The Clean Development Mechanism, a provision of The Kyoto Protocol, allows countries that have pledged to reduce their greenhouse gas emissions to gain credit toward their treaty obligations by investing in projects located in developing (host) countries. Such projects are expected to benefit both parties by providing low-cost abatement opportunities for the investor-country, while facilitating capital and technology flows to the host country. This paper analyzes the Clean Development Mechanism market, emphasizing the cooperation aspects between host and investor countries. The analysis uses a dichotomous (yes/no) variable and three continuous variants to measure the level of cooperation, namely the number of joint projects, the volume of carbon dioxide abatement, and the volume of investment in the projects. The results suggest that economic development, institutional development, the energy structure of the economies, the level of country vulnerability to various climate change effects, and the state of international relations between the host and investor countries are good predictors of the level of cooperation in Clean Development Mechanism projects. The main policy conclusions include the importance of simplifying the project regulation/clearance cycle; improving the governance structure of host and investor countries; and strengthening trade or other long-term economic activities that engage the countries.

 

"Carbon Markets, Institutions, Policies, and Research," D. F. Larson, P. Ambrosi, A. Dinar, S. Mahfuzur Rahman, R. Entler, World Bank Policy Research Working Paper 4761, 2008.

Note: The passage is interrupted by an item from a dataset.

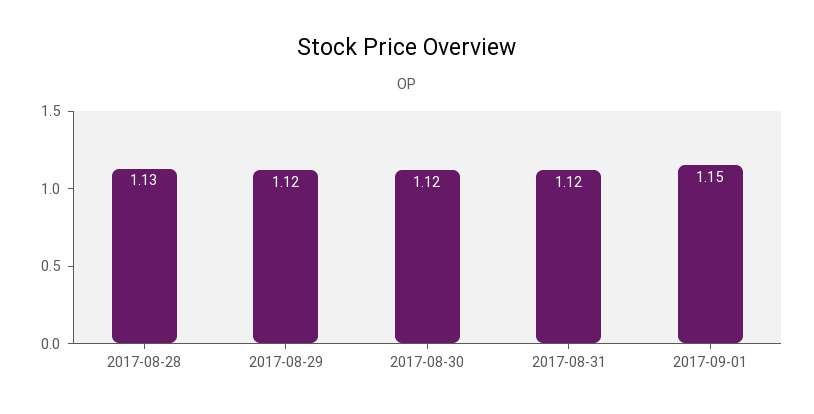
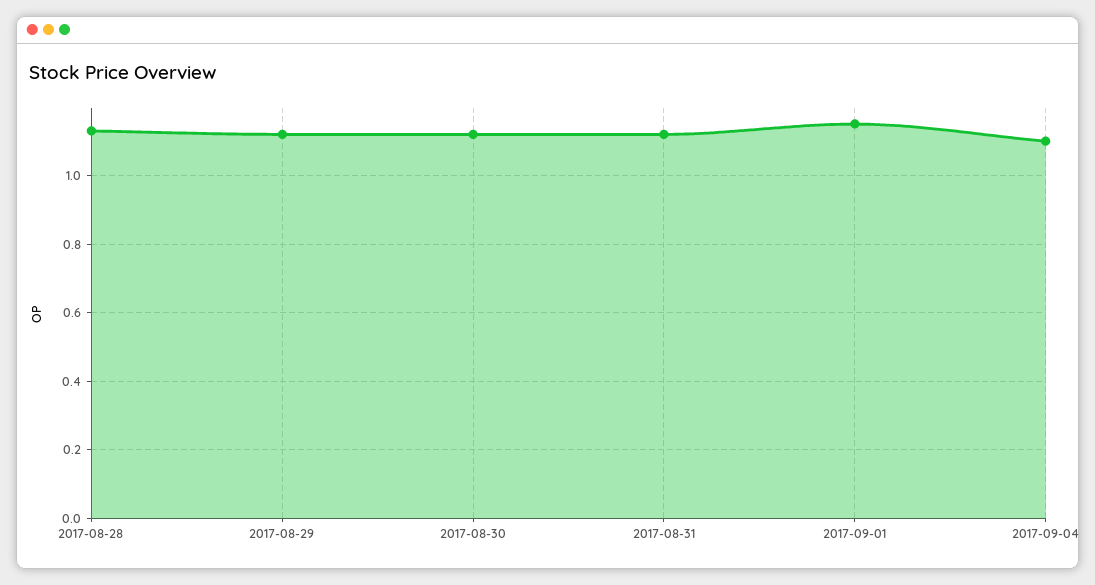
2017-09-04: none -> 1.1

The scale of investment needed to slow greenhouse gas emissions is larger than governments can manage through transfers. Therefore, climate change policies rely heavily on markets and private capital. This is especially true in the case of the Kyoto Protocol with its provisions for trade and investment in joint projects.

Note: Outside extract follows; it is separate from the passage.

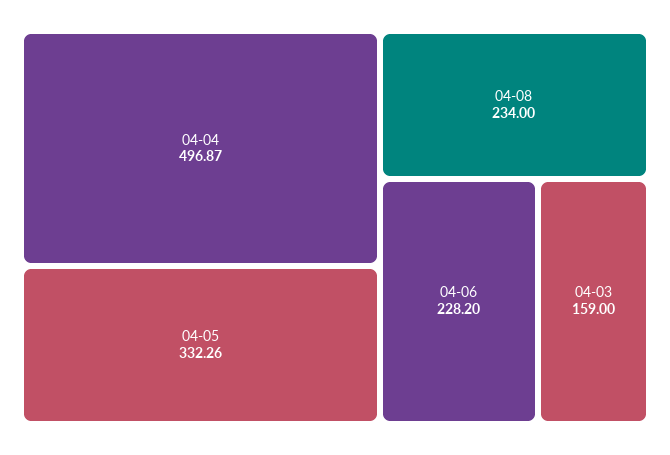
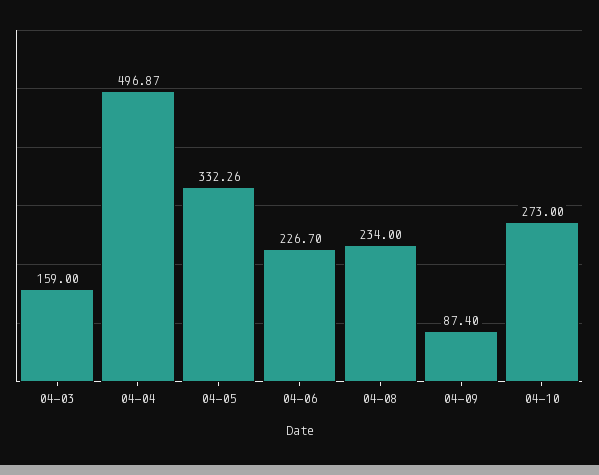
04-06: 228.2 -> 226.7
04-09: none -> 87.4
04-10: none -> 273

This paper describes institutions and policies important for new carbon markets and explains their origins. Research efforts that explore conceptual aspects of current policy are surveyed along with empirical studies that make predictions about how carbon markets will work and perform. The authors summarize early investment and price outcomes from newly formed markets and point out areas where markets have performed as predicted and areas where markets remain incomplete. Overall the scale of carbon-market investment planned exceeds earlier expectations, but the geographic dispersion of investment is uneven and important opportunities for abatement remain untapped in some sectors, indicating a need for additional research on how investment markets work. How best to promote the development and deployment of new technologies is another promising area for study identified in the paper.

 

"Will markets direct investments under the Kyoto Protocol?" D. Larson and G. Breustedt, World Bank Policy Research Working Paper 4131, 2007.

Relying on a ten-year history of jointly implemented projects, this study investigated the determinants of AIJ investment. Findings suggest that national political objectives and possibly deeper cultural ties influenced project selection. This characterization differs from the market-based assumptions that underlie well-known estimates of cost-savings related to the Protocol’s flexibility mechanisms. It was estimated that if approaches developed under the AIJ programs to approve projects are retained, benefits from Kyoto’s flexibility provisions will be less than those widely anticipated.